I. Puisqu’Amour veut et commande qu’en chantant j’explique mon cœur, il faut bien que je fasse une chanson qui, où qu’elle se répande, plaise aux amoureux, car à d’autres je ne veux pas offrir de chansons, puisqu’ils ne connaissent pas le gai désir qui enflamme et embrase le cœur de celui qui aime loyalement.
II. Celui qui aime bien sa dame la courtise avec discrétion, dès qu’il est assuré de sa sincérité ; car s’il la met trop à l’épreuve ou la requiert d’amour entière, il arrive de toute nécessité qu’il subisse le désagrément du refus. Que ses yeux et ses soupirs prient pour lui.

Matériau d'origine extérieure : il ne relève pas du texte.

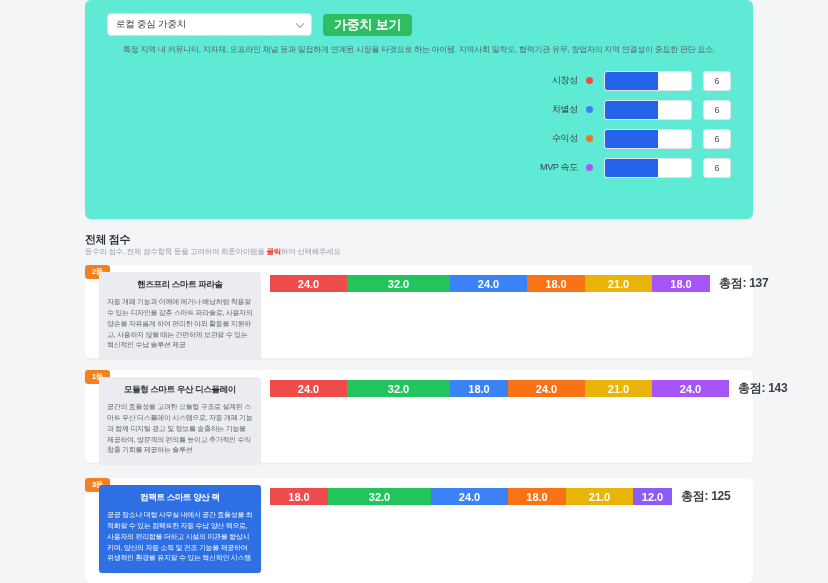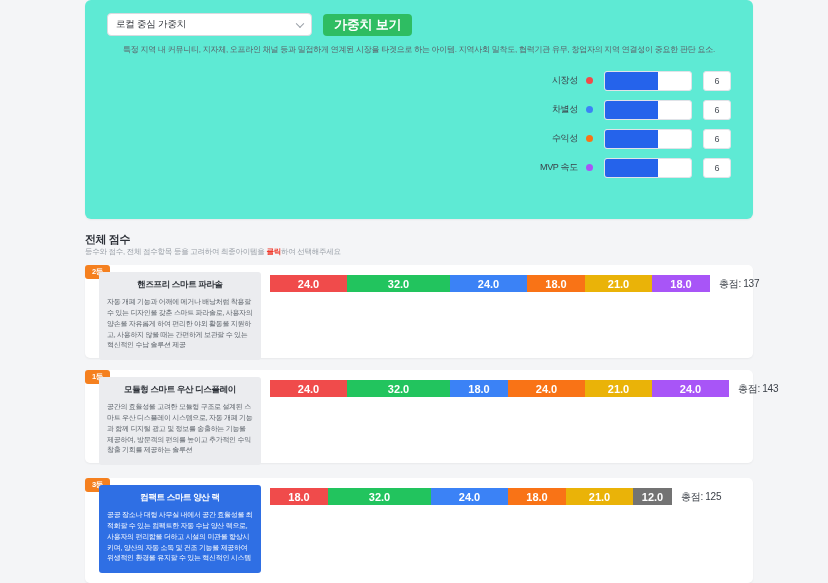"총점: 137" .total { font-size: 10px -> 12px; font-weight: normal -> bold }
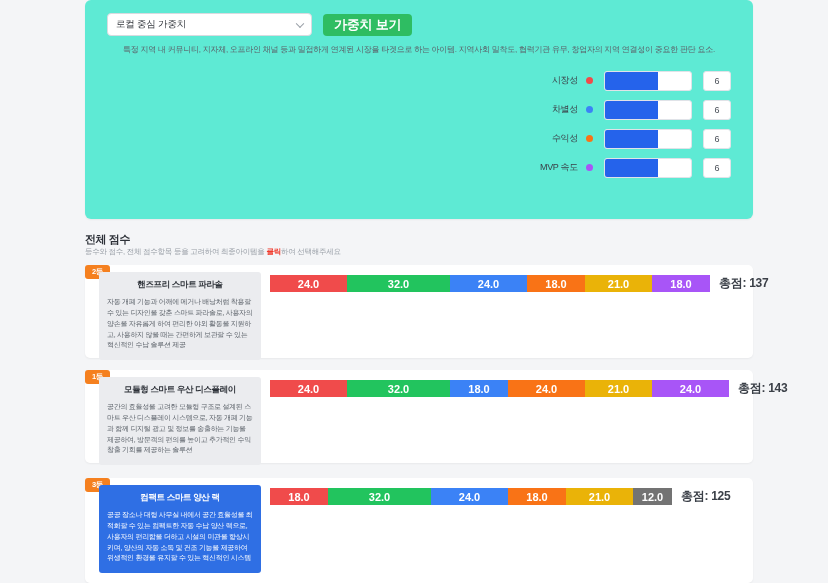"12.0" div.seg { background: #737373 -> #8b5cf6 }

Qu’il s’efforce de dépenser à propos et noblement, car telles sont les prières que veut une dame raisonnable.
III. Tant m’éclaire et me réchauffe un doux rayon qui pénètre dans mon cœur, que je vois constamment ce qui me plaît : et même si j’étais en Islande, je viendrais de là-bas, voir ici celle qui, quand je me sépare d’elle, sait si bien entailler mon cœur dans le sien que (ce qui se passe dans son cœur) je le sens jusque là-bas (?).
IV. Car, dans tout l’espace qu’enferme le ciel, jamais ne naquit dame si gaie, si pleine de bonnes qualités, ni qui possédât à un si haut degré tout ce que parfaite valeur désire et commande : elle sait bien parler, recevoir, tenir cour, et garder par ses aimables façons tout le monde à son service, tout en n’aimant qu’un seul d’un sentiment profond.
V. Là où l’on dit : « Si’ a randa » (qu’on soit côte à côte), je veux que ma chanson se retire, pour qu’elle soit bien reçue et considérée avec soin. Je ne sache aucun endroit où elle puisse mieux briller. C’est là qu’on peut maintenir la vraie valeur, car Dieu a voulu y placer si agréablement un château fort et beau qui est la fleur de joie et de jeunesse.